Stephen E. Moody, Orca Photonic Systems Inc.
Recent advances in solid-state-laser and nonlinear optics technology are increasing the performance, versatility and reliability of the lasers that we can design into sensing systems.
The monitoring and management of air quality is of direct concern to everyone living in the industrialized nations of the world. The economic and social activities of a modern society lead to emissions from a multitude of sources that affect air quality. These emissions take the form of gases and particulates, both of which have well-documented effects on human, animal and plant health when levels are too high.
Air quality is a distributed problem. There are numerous sources of polluting emissions, especially when cars are entered into the equation. Once entrained by the atmosphere, pollutants move and are often chemically modified as part of the natural atmospheric circulation process. As a result, the relationship between source and effect is not always easy to establish.

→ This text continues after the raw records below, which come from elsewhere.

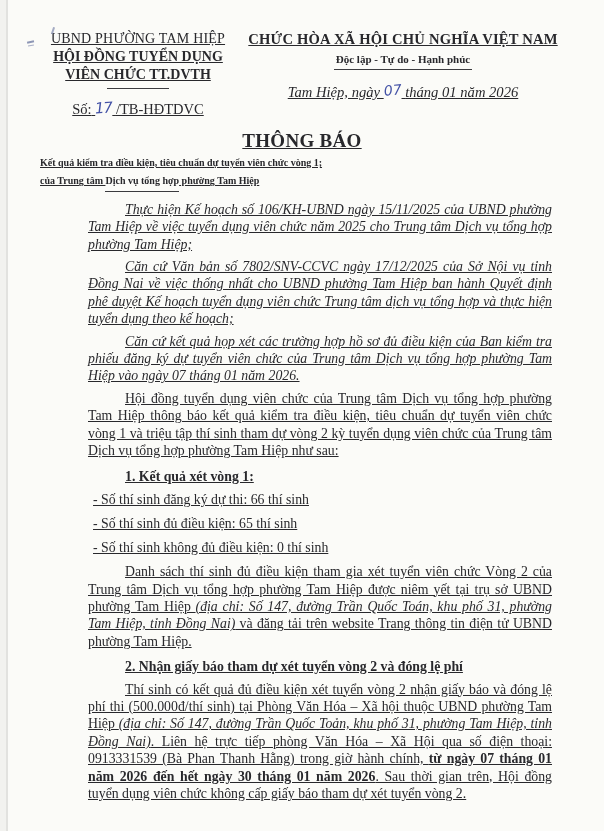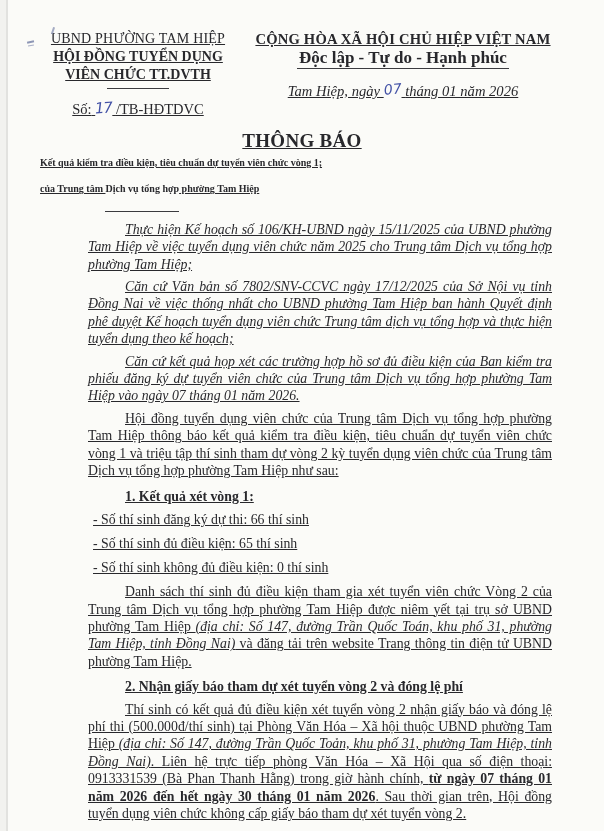--- a/index.html
+++ b/index.html
@@ -42,21 +42,21 @@
     margin-top:11px;
     font-size:14.5px;
   }
   .header-right{
     flex:1;
     text-align:center;
   }
   .motto1{font-weight:bold;font-size:14.6px;letter-spacing:.2px;line-height:19px;}
   .motto2{
     display:inline-block;
-    font-weight:bold;font-size:17px;line-height:18px;
+    font-weight:bold;font-size:11px;line-height:18px;
     border-bottom:1.7px solid #3b3b3f;
     padding:0 2px 1px;
   }
   .place-date{
     margin-top:14px;
     font-style:italic;
     font-size:14.6px;
   }
   .handwritten{
     font-family:"DejaVu Sans", sans-serif;
@@ -82,22 +82,21 @@
   .doc-subtitle{
     text-align:left;
     font-weight:bold;
     font-size:10px;
     line-height:18.4px;
     margin:2px 40px 0;
   }
   .u-part{
     display:inline-block;
     border-bottom:1.6px solid #3b3b3f;
-    padding-bottom:12px;
-    margin-top:8px;
+    padding-bottom:0px;
   }
   .content{
     margin:9px 52px 0 88px;
     font-size:13.8px;
     line-height:17.4px;
     text-align:justify;
   }
   .para{
     margin:5px 0;
     text-indent:37px;
@@ -131,21 +130,21 @@
       <div class="org-name">HỘI ĐỒNG TUYỂN DỤNG</div>
       <div class="org-name">VIÊN CHỨC TT.DVTH</div>
       <div class="org-underline"></div>
       <div class="doc-number">
         <span>Số:</span>
         <span class="handwritten hw-number">17</span>
         <span>/TB-HĐTDVC</span>
       </div>
     </div>
     <div class="header-right">
-      <div class="motto1">CỘNG HÒA XÃ HỘI CHỦ HIỆP VIỆT NAM</div>
+      <div class="motto1">CHỨC HÒA XÃ HỘI CHỦ NGHĨA VIỆT NAM</div>
       <div><span class="motto2">Độc lập - Tự do - Hạnh phúc</span></div>
       <div class="place-date">
         <span>Tam Hiệp, ngày</span>
         <span class="handwritten hw-day">07</span>
         <span>tháng 01 năm 2026</span>
       </div>
     </div>
   </div>
 
   <div class="doc-title">THÔNG BÁO</div>

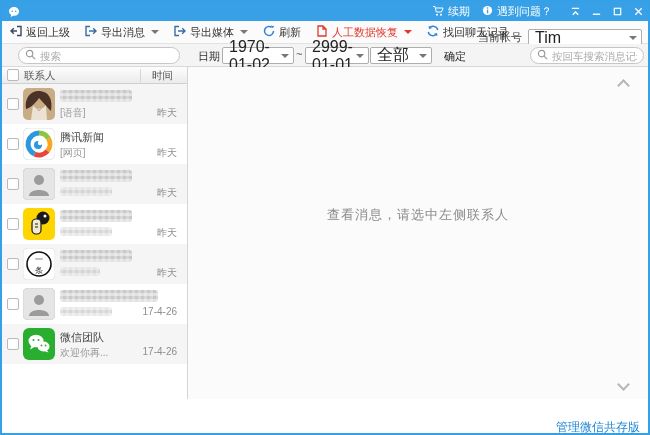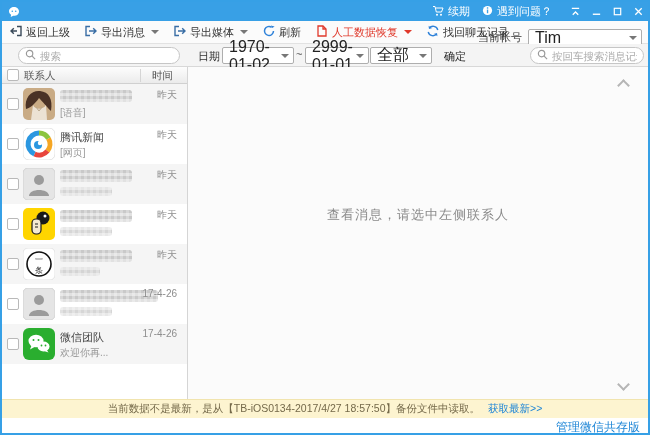--- a/index.html
+++ b/index.html
@@ -51,21 +51,21 @@
   .cb { width:12px; height:12px; background:#fff; border:1px solid #b9b9b9; border-radius:2px; display:inline-block; }
   .listheader .cb { position:absolute; left:5px; top:2px; }
 
   .row { position:relative; height:40px; background:#fff; }
   .row:nth-child(odd) { background:#f5f5f5; }
   .row .cb { position:absolute; left:5px; top:14px; }
   .row .avatar { position:absolute; left:21px; top:4px; width:32px; height:32px; }
   .row .avatar svg { display:block; }
   .row .nm { position:absolute; left:58px; top:6px; font-size:11px; color:#444; white-space:nowrap; }
   .row .sub { position:absolute; left:58px; top:22px; font-size:10px; color:#9a9a9a; white-space:nowrap; }
-  .row .tm { position:absolute; right:10px; top:4px; font-size:10px; color:#8d8d8d; }
+  .row .tm { position:absolute; right:10px; top:22px; font-size:10px; color:#8d8d8d; }
   .blur { border-radius:3px; background-image:repeating-linear-gradient(0deg, rgba(255,255,255,.45) 0 3px, rgba(0,0,0,0) 3px 6px), repeating-linear-gradient(90deg,#d8d8d8 0 3px,#c9c9c9 3px 6px); }
   .blur-name { position:absolute; left:58px; top:6px; width:72px; height:12px; }
   .blur-sub  { position:absolute; left:58px; top:23px; width:52px; height:9px; opacity:.75; }
   .row:nth-child(6) .blur-name { width:98px; }
   .row:nth-child(5) .blur-sub { width:40px; }
 
   .mainpane { position:relative; flex:1; background:#fbfbfb; }
   .empty-text { position:absolute; left:0; right:0; top:42%; text-align:center; font-size:13px; color:#8a8a8a; letter-spacing:1px; }
   .chev { position:absolute; right:20px; width:9px; height:9px; border-left:2px solid #b5b5b5; border-top:2px solid #b5b5b5; }
   .chev-up { top:14px; transform:rotate(45deg); }
@@ -337,22 +337,18 @@
           </div>
         </div>
     </div>
     <div class="mainpane">
       <div class="empty-text">查看消息，请选中左侧联系人</div>
       <div class="chev chev-up"></div>
       <div class="chev chev-down"></div>
     </div>
   </div>
 
-  <div class="notice">
-    <span>当前数据不是最新，是从【TB-iOS0134-2017/4/27 18:57:50】备份文件中读取。</span>
-    <a href="#">获取最新&gt;&gt;</a>
-  </div>
 
   <div class="footer">
     <a href="#">管理微信共存版</a>
   </div>
 
 </div>
 
 </body></html>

Point measurements of emissions at the source, which are the primary basis of our current regulatory fabric for air quality, are not enough to fully characterize air quality in a particular region. Because these measurements provide no information about transport or atmospheric chemistry, they can't by themselves predict the air quality that will actually result from a given set of sources.
To surmount these limitations, various kinds of remote sensing have an important role to play. Remote sensing's ability to map the atmosphere over broad areas of space and time allows us to include the effects of transport and thereby to strike a better balance between cost and benefit as we make important decisions about the management of air quality.